WHAT YOU ARE ASKED TO DO. Reproduce the listing exactly. Omit pictures.

SUPPLIED RECORDS.
______________________________

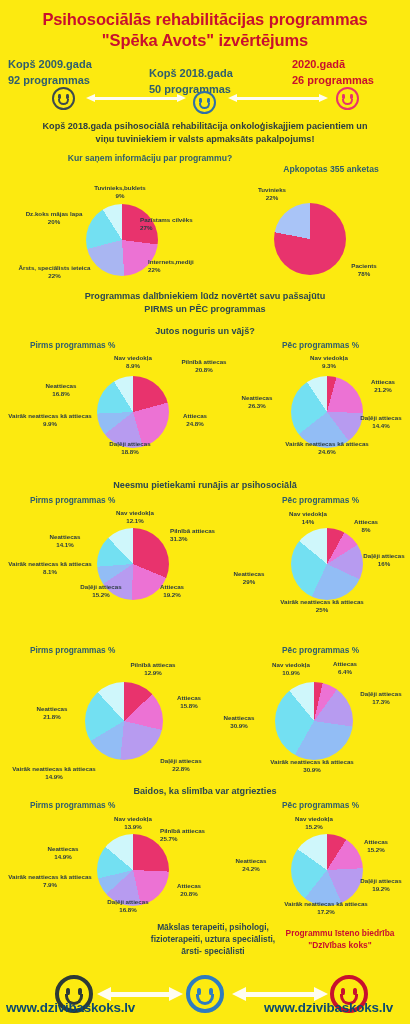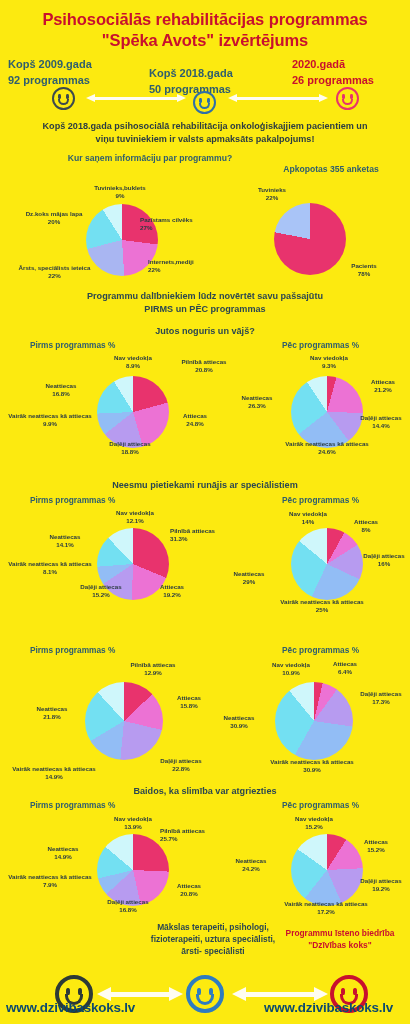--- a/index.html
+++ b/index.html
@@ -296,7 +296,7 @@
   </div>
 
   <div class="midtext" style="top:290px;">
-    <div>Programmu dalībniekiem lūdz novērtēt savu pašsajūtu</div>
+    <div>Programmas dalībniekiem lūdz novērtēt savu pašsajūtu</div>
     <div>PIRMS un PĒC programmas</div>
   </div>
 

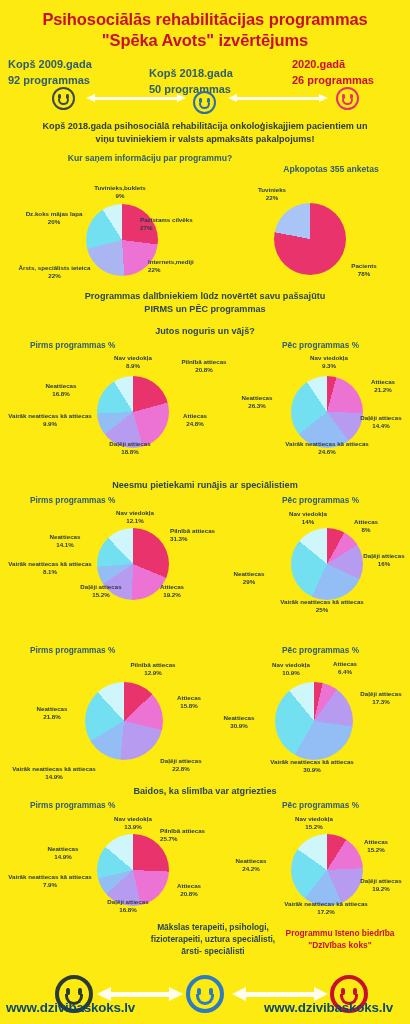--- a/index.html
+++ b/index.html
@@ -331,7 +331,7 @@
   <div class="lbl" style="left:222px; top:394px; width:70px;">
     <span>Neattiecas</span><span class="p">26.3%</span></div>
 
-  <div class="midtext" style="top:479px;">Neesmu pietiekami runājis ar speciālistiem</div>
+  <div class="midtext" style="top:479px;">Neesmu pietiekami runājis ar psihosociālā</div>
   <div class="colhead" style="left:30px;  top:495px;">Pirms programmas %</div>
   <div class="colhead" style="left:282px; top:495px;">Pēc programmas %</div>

______________________________

FINISHED EXERCISE.
--- a/index.html
+++ b/index.html
@@ -296,7 +296,7 @@
   </div>
 
   <div class="midtext" style="top:290px;">
-    <div>Programmu dalībniekiem lūdz novērtēt savu pašsajūtu</div>
+    <div>Programmas dalībniekiem lūdz novērtēt savu pašsajūtu</div>
     <div>PIRMS un PĒC programmas</div>
   </div>
 

--- a/index.html
+++ b/index.html
@@ -331,7 +331,7 @@
   <div class="lbl" style="left:222px; top:394px; width:70px;">
     <span>Neattiecas</span><span class="p">26.3%</span></div>
 
-  <div class="midtext" style="top:479px;">Neesmu pietiekami runājis ar speciālistiem</div>
+  <div class="midtext" style="top:479px;">Neesmu pietiekami runājis ar psihosociālā</div>
   <div class="colhead" style="left:30px;  top:495px;">Pirms programmas %</div>
   <div class="colhead" style="left:282px; top:495px;">Pēc programmas %</div>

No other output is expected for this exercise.